In the Broadway-Manchester neighborhood of South LA, on the corner of Broadway and 94th Street, sits a vast, quiet, and unkept lot flanked by affordable housing developments. At first glance, like most open lots in the city, this lot doesn’t mean much beyond being the epitome of disinvestment in South Los Angeles.
But what if, nearly seven decades ago, this lot wasn’t empty, but full of hope, purpose, and innovation? What if this was the site of a hospital that served Southwest Los Angeles?
This is the history of The Broadway Hospital in South LA, and how it was built and demolished all within 40 years.
Building Broadway Hospital
In the early 1950s, Los Angeles along with other cities across California experienced rapid population growth. On the other hand, the state experienced growing pains, which entailed a massive shortage of hospital beds in swiftly developing areas like Southwest Los Angeles.
Likely an effort to meet the need for hospitals, Dr. Robert L. Horowitz and a team of osteopathic physicians formed the Manchester Hospital Corporation in 1954. Through the corporation, the physicians planned to build a major hospital center called the Manchester Hospital on Broadway between 94th and Colden Avenue.
Sometime between 1954 and 1956, the Manchester Hospital Corporation changed the name of the medical institution from Manchester Hospital to Broadway Hospital. Beyond the name change, the Manchester Hospital Corporation privately financed the hospital, and planned to gradually expand the institution in phases. The first stage of the hospital included a 56-bed unit that would house both major and minor surgery units, a nursing wing, a laboratory, and a kitchen area. Impending plans included a maternity wing and additional beds to accommodate patients.
The Hospital Southwest LA Deserved
The Broadway Hospital opened for operation in September of 1957 after the Manchester Hospital Corporation’s board established a well-credentialed roster of doctors from across the city. The community hospital opened with rave reviews around its state-of-the-art X-Ray department, modern pharmacy, and stainless steel finishes across its facilities.
After an introductory success over a near five-year period, Broadway Hospital began its second phase of its expansion in 1962, building out a $200,000 maternity wing, which handled as many as 200 maternity cases per month. Like the initial launch, the Broadway Hospital’s new maternity wing expansion housed a modern delivery suite and new maternal care technology. The expansion also included an auditorium that could hold up to two classes for vocational nursing students.
Education also became a staple for the Broadway Hospital. It increased its community connection by offering medical assistant training courses through George Washington High School.
By the early 1960s, the Broadway Hospital was recognized throughout Los Angeles. The Southwest Wave ran articles on new babies being born at the Broadway Hospital weekly. (1, 2, 3, 4, 5). In 1963 it became a member of the American Hospital Association and the California Hospital Association. And in August of that year, it received an emergency center designation by Los Angeles County, denoting that it had a staff capable of handling all county emergencies around the clock.

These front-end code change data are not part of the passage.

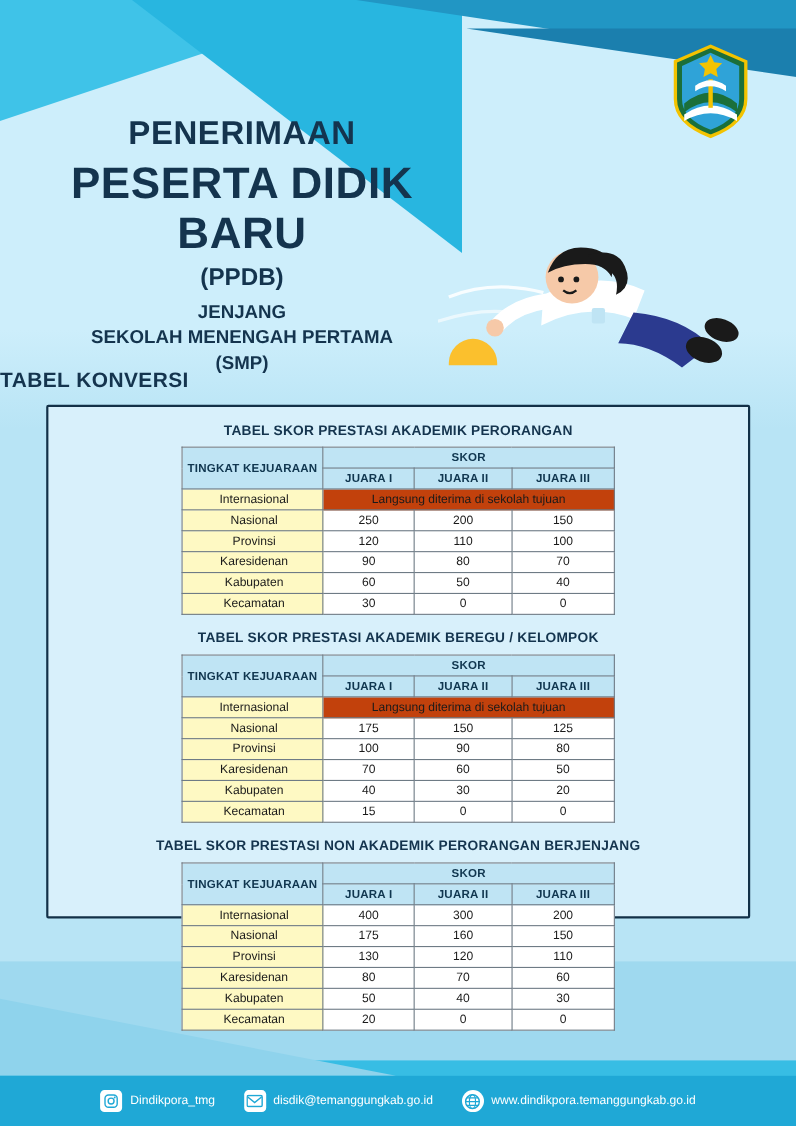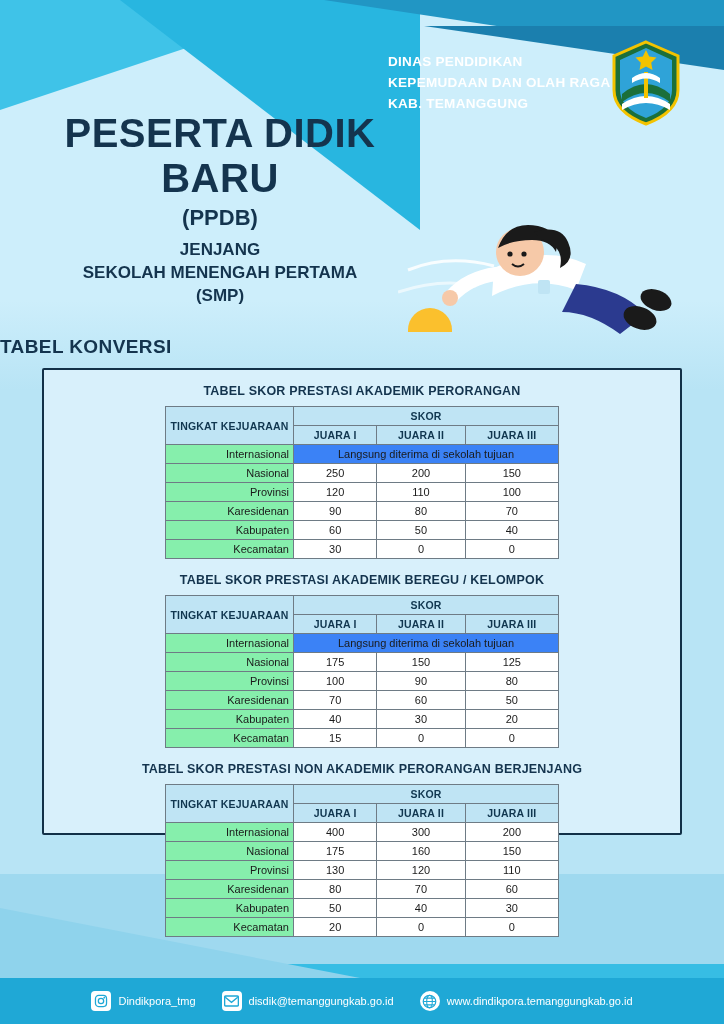"DINAS PENDIDIKAN" div.dinas { html: <div> <div>DINAS PENDIDIKAN</div> <div>KEPEMUDAAN DAN OLAH RAGA</div> <div>KAB. TEMANGGUNG</div> </div> -> none }
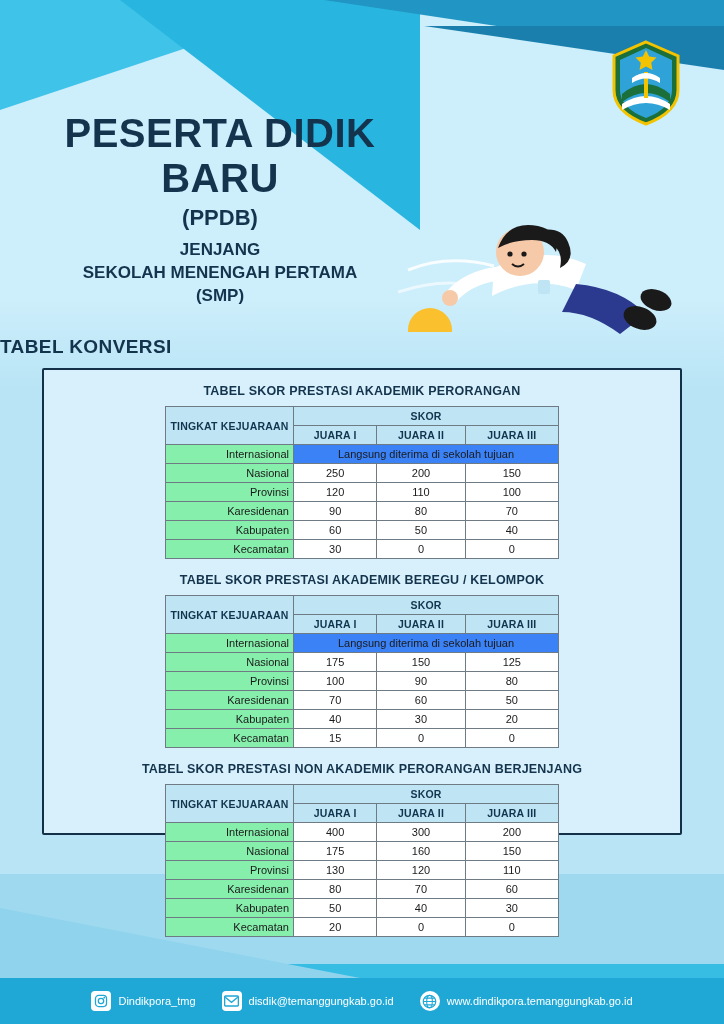"PENERIMAAN" div.title-1 { html: none -> <div>PENERIMAAN</div> }
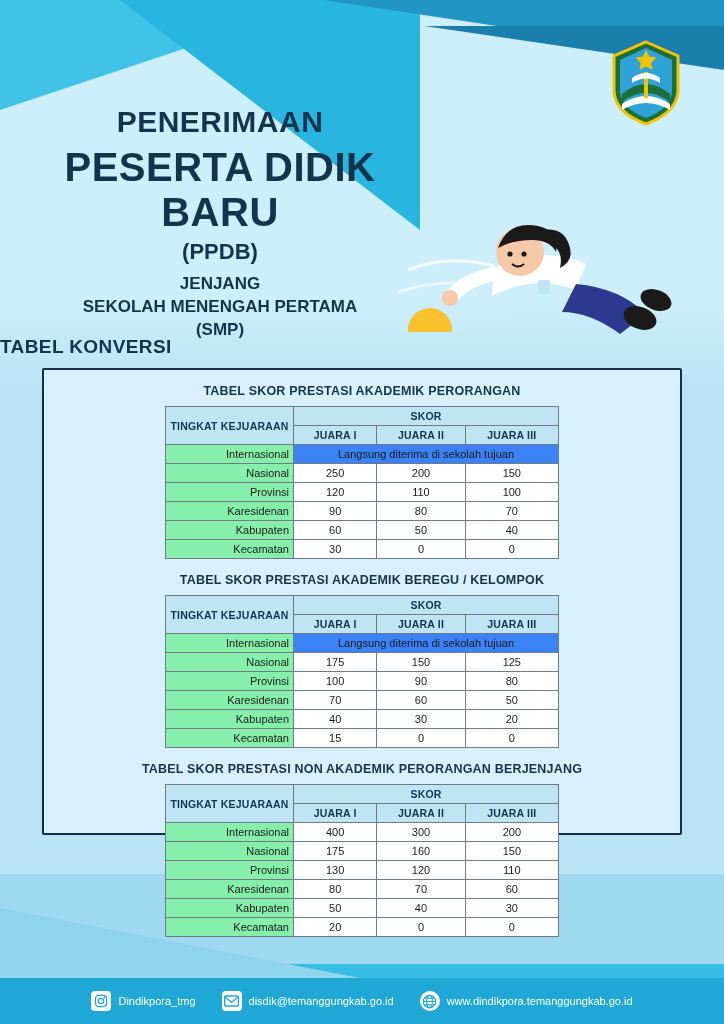"Internasional" table.score td.rowlabel { background: #86efac -> #fef9c3; text-align: right -> center }
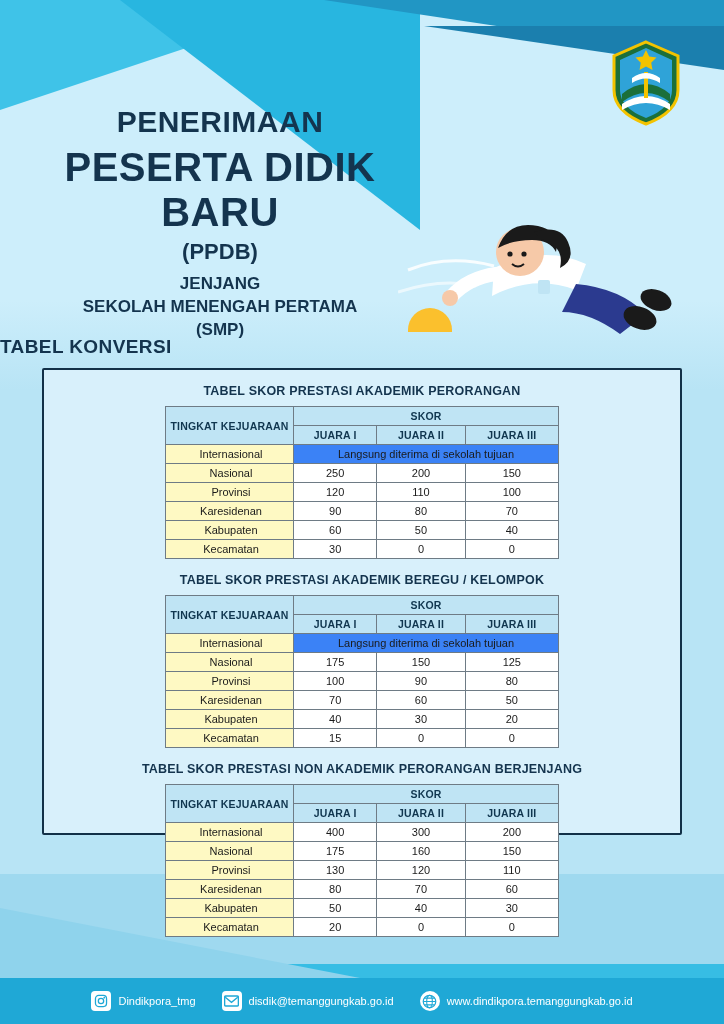"Langsung diterima di sekolah tujuan" table.score td.full { background: #3b82f6 -> #c2410c }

Within just seven years, The Broadway Hospital exceeded the standard in filling a critical need in Southwest Los Angeles. But where and how did things go wrong?
The Gamble
The Broadway Hospital had a slow and steady decline that began in the 1960s. In 1964, a year after it received its emergency designation from Los Angeles County, the Broadway Hospital ended its emergency service contract with Los Angeles County on its own accord.
Broadway Hospital still had its sights set on its initial planned 50s-era expansion. In 1970, the board of The Broadway Hospital announced plans to build a $3.5 million addition to the Broadway Hospital. This would include adding 120 beds, 50,000 square feet of space that would include upgraded X-Ray and laboratories facilities, a new surgery suite, and 10 electronic intensive-care-unit beds.
But those plans never came into fruition.
At the end of the 1970s, Governor Jerry Brown zeroed in on five hospitals that were conducting Medi-Cal fraud in Southern California, overcharging the state for covered services. The Broadway Hospital was one of those five institutions listed in the governor’s audit.
The Los Angeles Times reported that state auditors accused the Broadway Hospital of overcharging the state by over $184,000 in the 1976 fiscal year. According to the chief hospital administrator, Fred Hellmer, the employee retirement benefit was entirely necessary because it was “an effort to keep employees in the ghetto.” The employee retirement benefit Broadway Hospital created, nonetheless, was audited as profit distribution, and using Medi-Cal funding to generate any form of profits is illegal.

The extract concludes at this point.